What is being asked.
Work through the data below and copy out every line where "Sans" is found.

Source material.
----------------

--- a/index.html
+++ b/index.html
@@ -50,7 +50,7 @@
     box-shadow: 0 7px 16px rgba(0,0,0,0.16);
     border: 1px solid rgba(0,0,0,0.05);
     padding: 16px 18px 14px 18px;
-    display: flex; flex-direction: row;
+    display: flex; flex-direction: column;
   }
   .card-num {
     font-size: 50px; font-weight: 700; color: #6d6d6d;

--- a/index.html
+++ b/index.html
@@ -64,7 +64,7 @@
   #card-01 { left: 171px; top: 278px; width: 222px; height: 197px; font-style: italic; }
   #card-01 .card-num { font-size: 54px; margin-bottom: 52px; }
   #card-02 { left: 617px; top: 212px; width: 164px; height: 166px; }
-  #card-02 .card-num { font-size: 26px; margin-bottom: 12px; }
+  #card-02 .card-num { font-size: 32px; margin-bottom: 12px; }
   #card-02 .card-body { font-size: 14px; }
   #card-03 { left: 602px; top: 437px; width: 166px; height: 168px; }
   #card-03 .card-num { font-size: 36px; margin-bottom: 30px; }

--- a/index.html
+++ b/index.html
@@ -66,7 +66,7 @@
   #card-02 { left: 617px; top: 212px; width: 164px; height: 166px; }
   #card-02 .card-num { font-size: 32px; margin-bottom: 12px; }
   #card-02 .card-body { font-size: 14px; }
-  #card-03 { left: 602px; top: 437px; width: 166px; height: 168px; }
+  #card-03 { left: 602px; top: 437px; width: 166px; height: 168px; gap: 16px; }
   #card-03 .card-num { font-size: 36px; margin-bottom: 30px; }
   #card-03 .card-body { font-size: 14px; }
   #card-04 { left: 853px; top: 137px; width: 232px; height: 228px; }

----------------

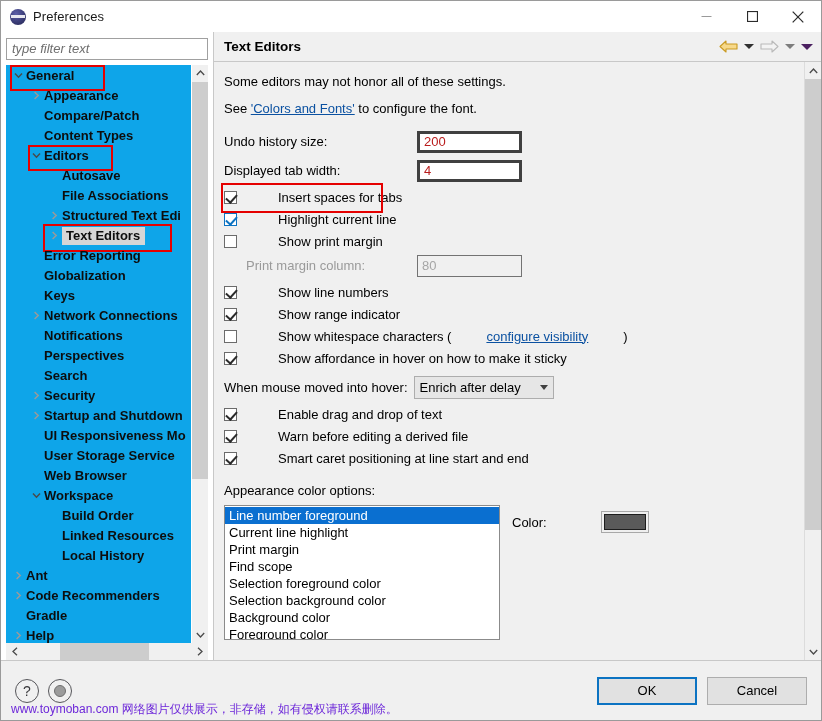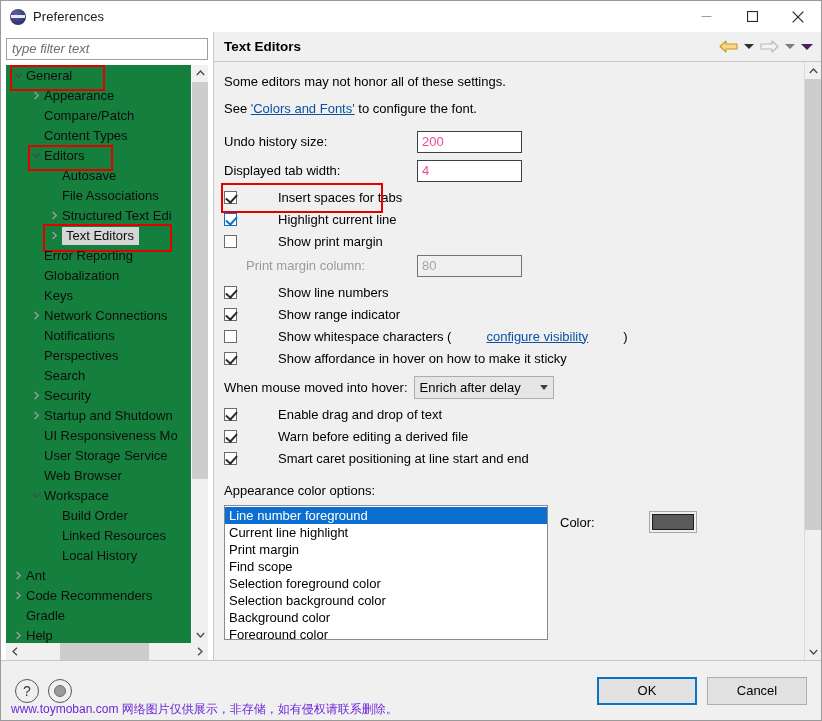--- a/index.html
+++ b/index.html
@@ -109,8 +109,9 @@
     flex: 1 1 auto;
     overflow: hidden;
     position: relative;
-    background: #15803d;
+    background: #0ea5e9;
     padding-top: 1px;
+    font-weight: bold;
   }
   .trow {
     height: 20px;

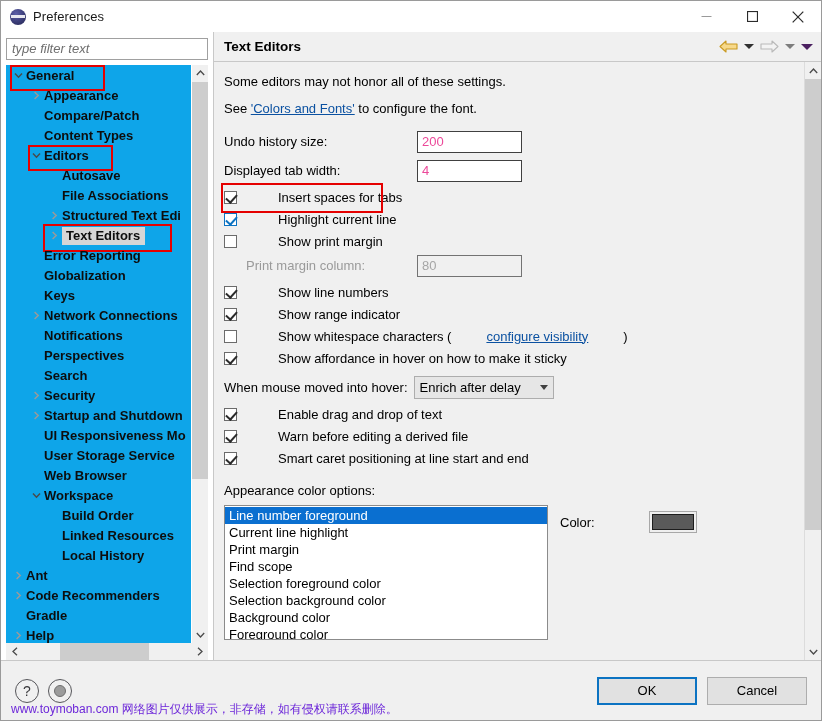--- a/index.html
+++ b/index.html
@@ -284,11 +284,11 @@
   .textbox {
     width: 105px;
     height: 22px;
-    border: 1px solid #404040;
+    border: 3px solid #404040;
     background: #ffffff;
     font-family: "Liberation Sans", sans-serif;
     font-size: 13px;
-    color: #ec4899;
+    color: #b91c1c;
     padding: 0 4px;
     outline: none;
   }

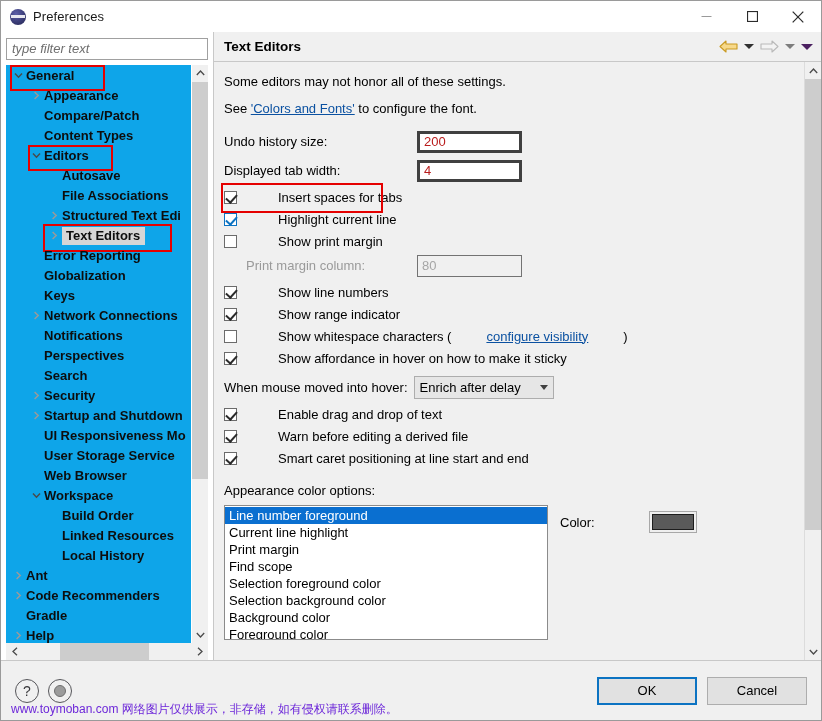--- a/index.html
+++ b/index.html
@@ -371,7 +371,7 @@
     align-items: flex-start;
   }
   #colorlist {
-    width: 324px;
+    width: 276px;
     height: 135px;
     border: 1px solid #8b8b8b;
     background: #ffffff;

----------------

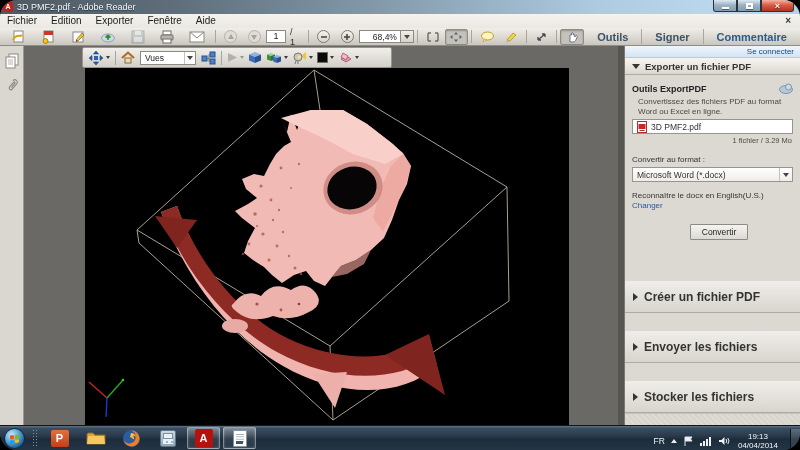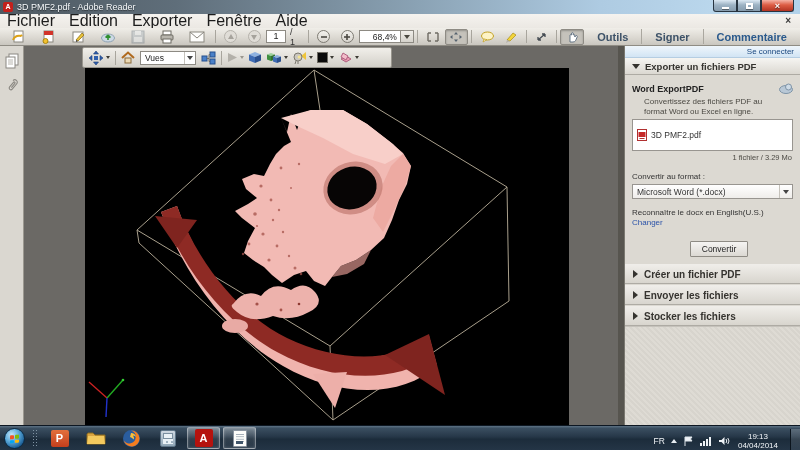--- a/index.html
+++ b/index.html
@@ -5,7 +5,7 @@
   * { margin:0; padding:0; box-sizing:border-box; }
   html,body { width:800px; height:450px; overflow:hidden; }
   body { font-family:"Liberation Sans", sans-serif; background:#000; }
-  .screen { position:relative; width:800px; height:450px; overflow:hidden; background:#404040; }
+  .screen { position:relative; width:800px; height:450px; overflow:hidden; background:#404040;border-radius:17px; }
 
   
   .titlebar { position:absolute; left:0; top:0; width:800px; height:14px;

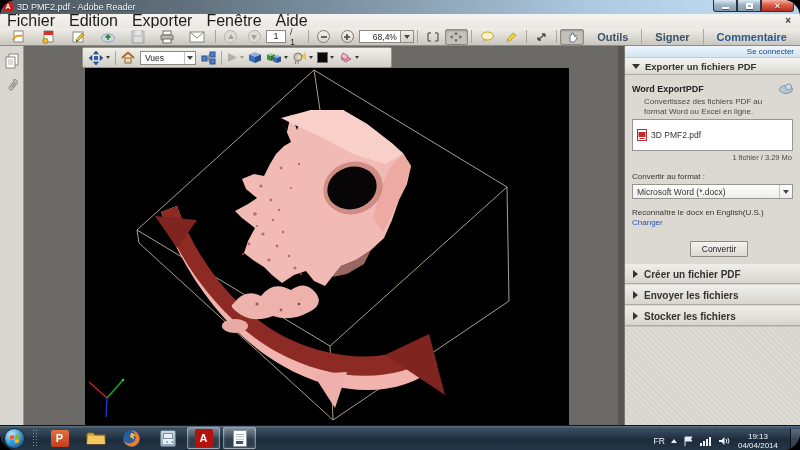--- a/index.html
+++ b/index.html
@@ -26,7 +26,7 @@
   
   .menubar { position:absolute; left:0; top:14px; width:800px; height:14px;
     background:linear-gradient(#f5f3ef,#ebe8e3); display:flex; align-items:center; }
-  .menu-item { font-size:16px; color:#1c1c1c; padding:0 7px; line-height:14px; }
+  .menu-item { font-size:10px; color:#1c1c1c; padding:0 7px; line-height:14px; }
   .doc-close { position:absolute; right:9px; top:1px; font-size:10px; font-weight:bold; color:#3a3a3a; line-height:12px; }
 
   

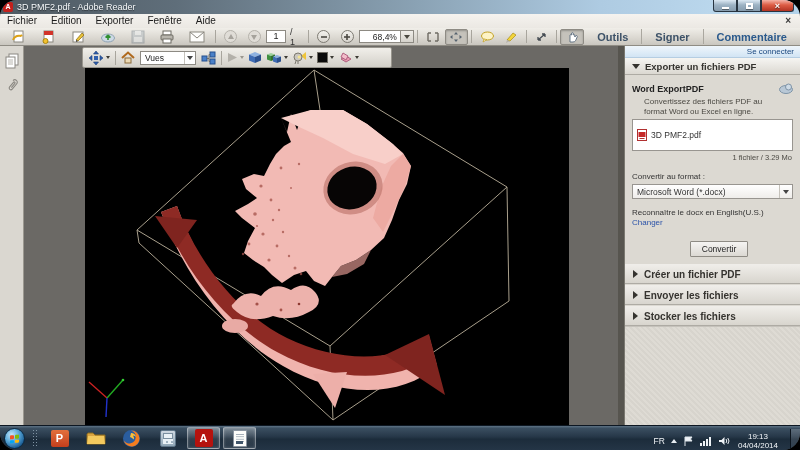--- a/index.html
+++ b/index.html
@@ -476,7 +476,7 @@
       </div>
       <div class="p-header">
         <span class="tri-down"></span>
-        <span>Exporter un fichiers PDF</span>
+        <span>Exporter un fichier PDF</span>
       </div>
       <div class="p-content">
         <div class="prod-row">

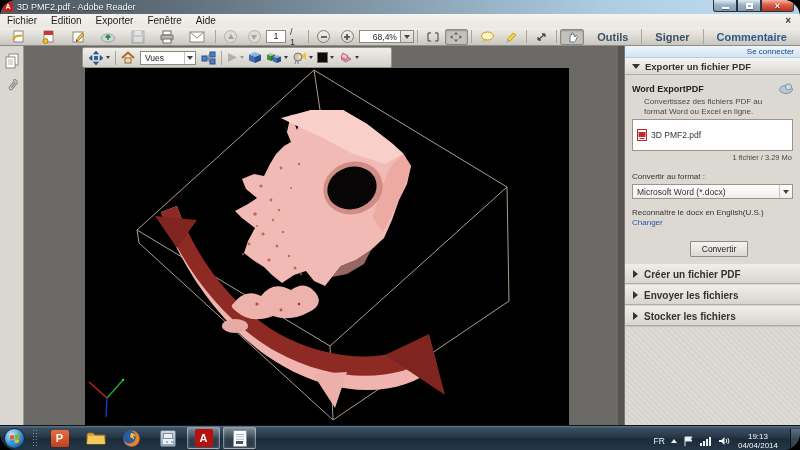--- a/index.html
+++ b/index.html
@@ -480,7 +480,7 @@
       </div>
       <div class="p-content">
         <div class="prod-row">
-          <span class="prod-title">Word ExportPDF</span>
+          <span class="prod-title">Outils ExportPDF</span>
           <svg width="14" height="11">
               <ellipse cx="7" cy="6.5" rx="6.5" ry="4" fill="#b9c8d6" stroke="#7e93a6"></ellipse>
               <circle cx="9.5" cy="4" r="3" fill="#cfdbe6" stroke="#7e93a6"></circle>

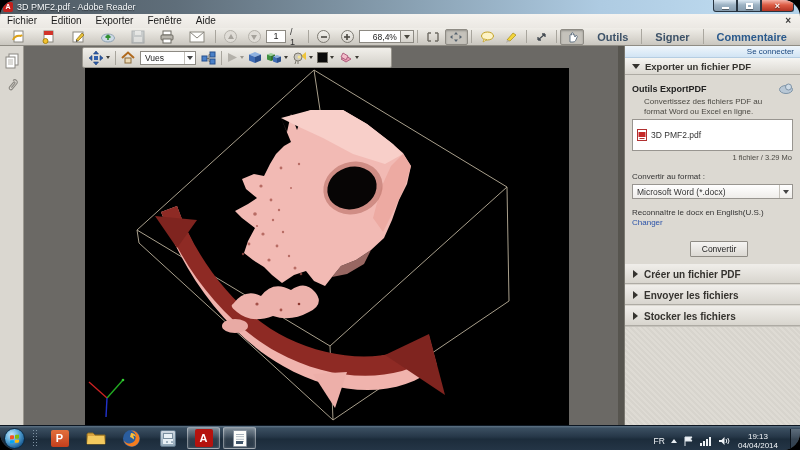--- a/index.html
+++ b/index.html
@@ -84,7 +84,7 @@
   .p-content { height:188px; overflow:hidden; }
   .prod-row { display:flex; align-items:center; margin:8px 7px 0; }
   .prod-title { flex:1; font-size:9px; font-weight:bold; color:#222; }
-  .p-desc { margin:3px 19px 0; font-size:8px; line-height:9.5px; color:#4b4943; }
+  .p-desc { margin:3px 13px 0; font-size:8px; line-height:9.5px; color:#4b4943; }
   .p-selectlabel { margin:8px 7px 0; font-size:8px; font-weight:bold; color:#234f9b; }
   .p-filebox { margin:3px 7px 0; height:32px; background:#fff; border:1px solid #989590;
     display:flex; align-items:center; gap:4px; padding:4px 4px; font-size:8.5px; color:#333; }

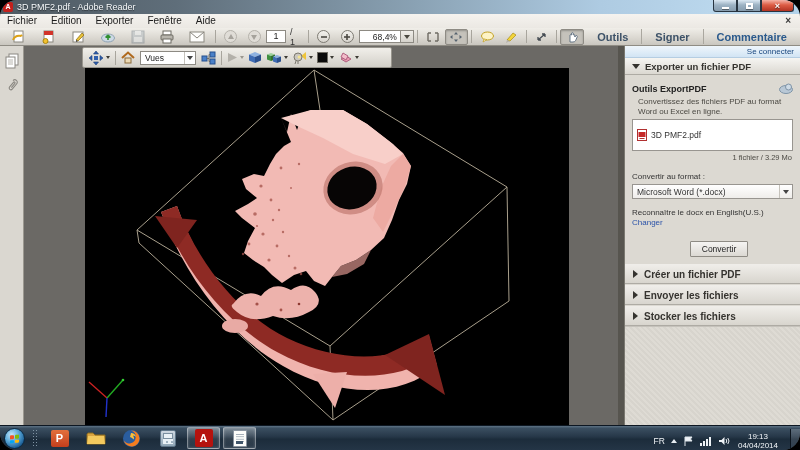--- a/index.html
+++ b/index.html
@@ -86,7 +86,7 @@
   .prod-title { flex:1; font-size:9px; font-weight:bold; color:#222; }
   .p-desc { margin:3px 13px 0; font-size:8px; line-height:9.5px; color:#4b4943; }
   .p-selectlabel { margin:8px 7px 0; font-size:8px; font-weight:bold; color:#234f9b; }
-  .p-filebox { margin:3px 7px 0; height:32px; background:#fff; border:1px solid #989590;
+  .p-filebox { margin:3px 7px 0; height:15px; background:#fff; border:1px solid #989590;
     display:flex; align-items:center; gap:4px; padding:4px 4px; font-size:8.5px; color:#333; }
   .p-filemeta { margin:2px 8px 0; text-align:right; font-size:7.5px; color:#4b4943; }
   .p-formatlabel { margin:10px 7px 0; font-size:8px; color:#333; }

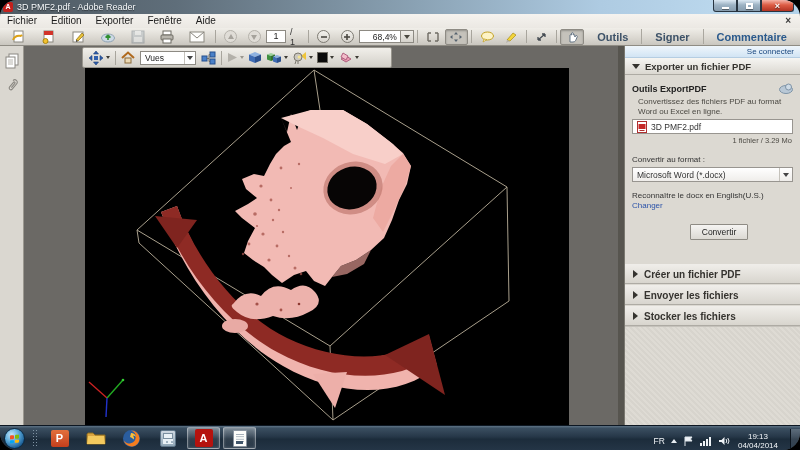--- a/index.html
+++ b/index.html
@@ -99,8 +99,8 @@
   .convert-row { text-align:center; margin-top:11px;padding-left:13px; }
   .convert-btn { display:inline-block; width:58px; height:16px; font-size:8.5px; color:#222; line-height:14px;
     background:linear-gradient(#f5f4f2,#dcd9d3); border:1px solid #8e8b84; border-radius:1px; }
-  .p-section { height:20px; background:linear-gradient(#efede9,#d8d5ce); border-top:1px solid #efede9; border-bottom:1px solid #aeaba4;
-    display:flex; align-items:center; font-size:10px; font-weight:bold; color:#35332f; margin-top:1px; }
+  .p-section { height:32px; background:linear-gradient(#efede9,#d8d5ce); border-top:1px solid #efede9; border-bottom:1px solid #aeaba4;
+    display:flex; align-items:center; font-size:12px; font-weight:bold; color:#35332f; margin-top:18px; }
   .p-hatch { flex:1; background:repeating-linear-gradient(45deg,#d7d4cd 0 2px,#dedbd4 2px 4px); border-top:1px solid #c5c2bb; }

----------------

Exercise output.
     font-family: "Liberation Sans", sans-serif;
   body { font-family:"Liberation Sans", sans-serif; background:#000; }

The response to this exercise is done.